Transformation in Bacillus subtilis: involvement of the 17-kilodalton DNA-entry nuclease and the competence-specific 18-kilodalton protein.

A protein complex, consisting of a 17-kilodalton (kDa) nuclease and an 18-kDa protein, is believed to be involved in the binding and entry of donor DNA during transformation of Bacillus subtilis (H. Smith, K. Wiersman, S. Bron, and G. Venema, J. Bacteriol. 156:101-108, 1983). In this paper, the nucleotide sequences of the genes encoding both the nuclease and the 18-kDa protein are presented. The genes are encoded by a 904-base-pair PstI-HindIII fragment. The open reading frames encoding both proteins are partly overlapping. A B. subtilis mutant was constructed by insertion of a Cmr marker into the gene encoding the nuclease.
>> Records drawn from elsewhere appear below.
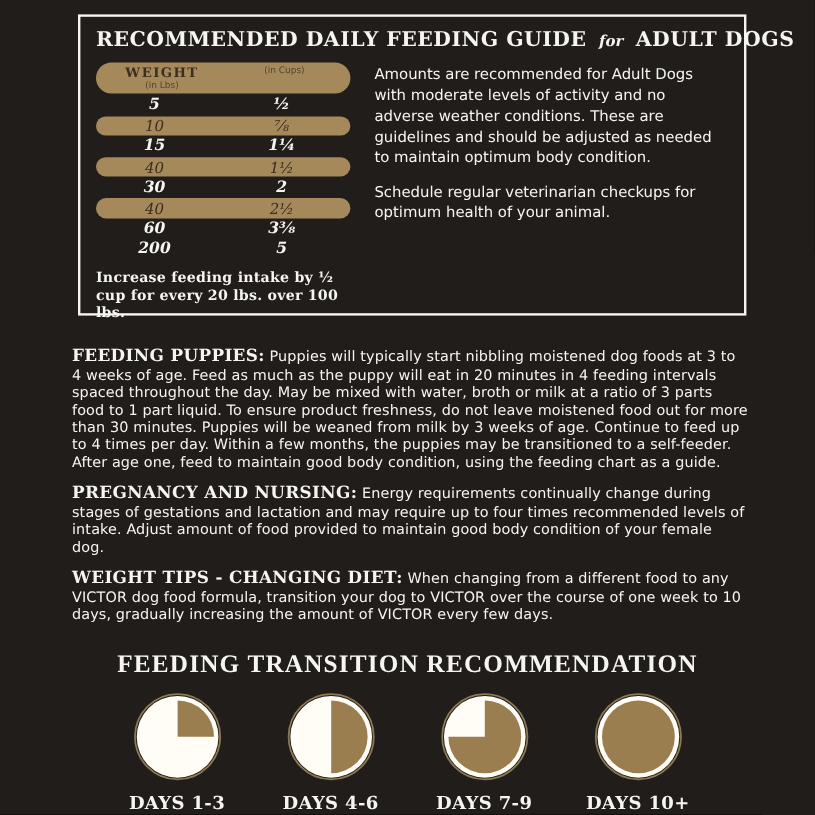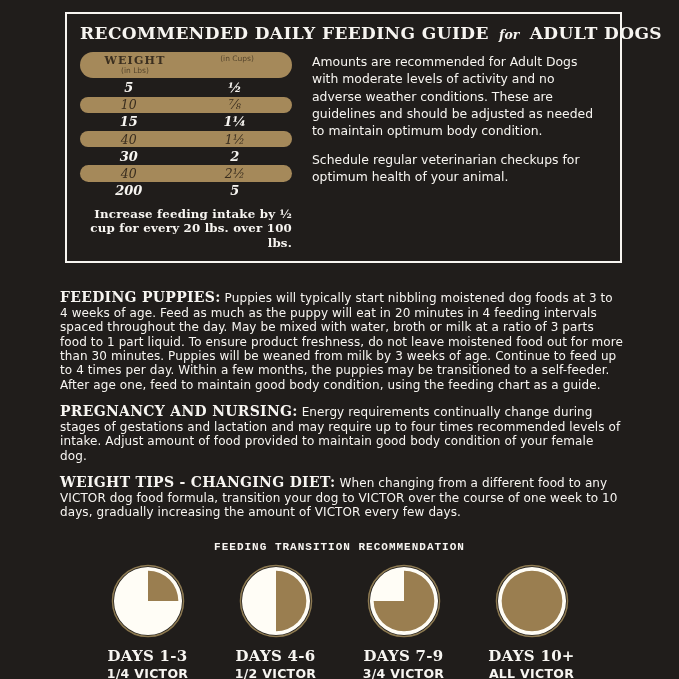"60" div.t-row { html: none -> <div> <span>60</span> <span>3⅜</span> </div> }
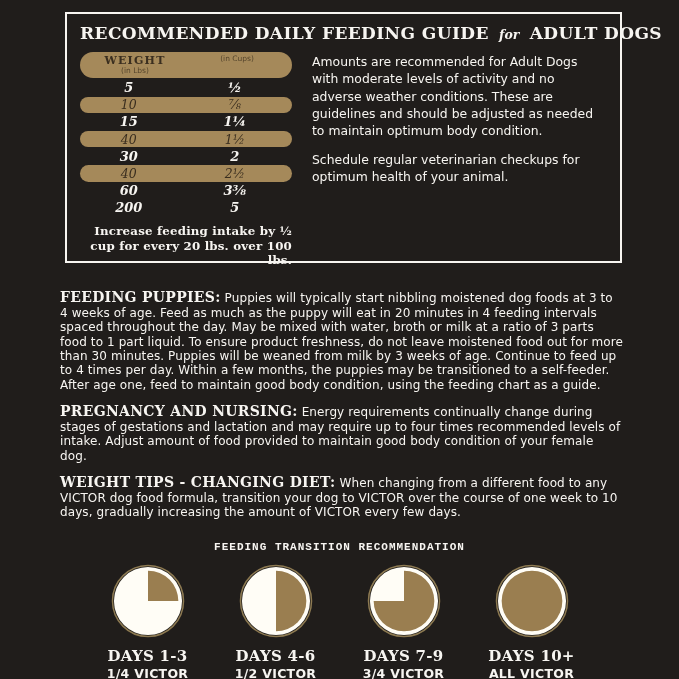"Increase feeding intake by ½" .table-footnote { text-align: right -> left }
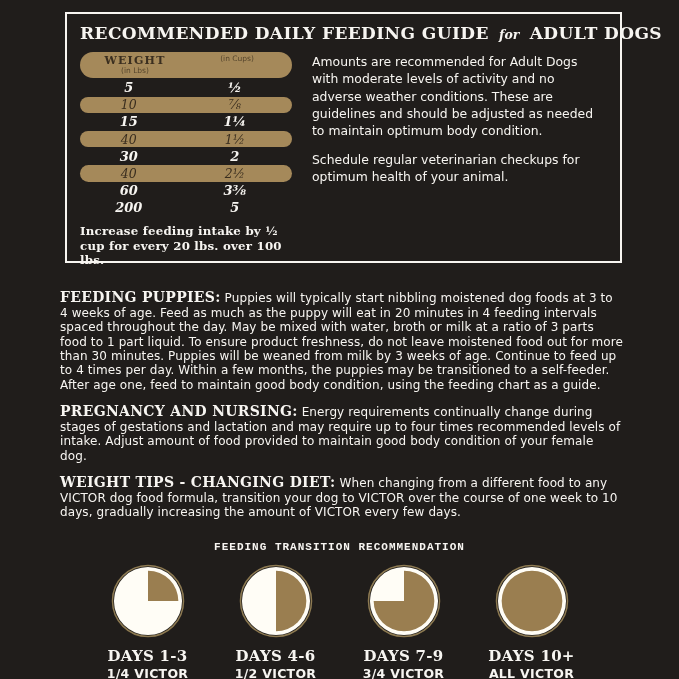"FEEDING TRANSITION RECOMMENDATION" .transition-heading { font-family: Liberation Mono, monospace -> Liberation Serif, serif; font-size: 11px -> 21px }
This mutant lacked the competence-specific nuclease activity and the 18-kDa protein but retained 5% residual transformation. The total DNA association of the mutant was higher than that of the wild-type cells, and DNA entry was reduced to 30% of the wild-type level. These results suggest that an alternative pathway exists for the internalization of transforming DNA. A mutant, exclusively deficient for the 18-kDa protein, previously suggested to be involved in the binding of transforming DNA, was constructed by insertion of a kanamycin resistance gene into the coding sequence of the gene. Since the mutant showed wild-type DNA-binding activity, the 18-kDa protein is probably not involved in the binding of donor DNA to competent cells. The transforming activity of the mutant was reduced to 25% of the wild-type level, indicating that the 18-kDa protein has a function in the transformation process. In vitro experiments showed that the 18-kDa protein is capable of inhibiting the activity of the competence-specific nuclease. Its possible role in transformation is discussed.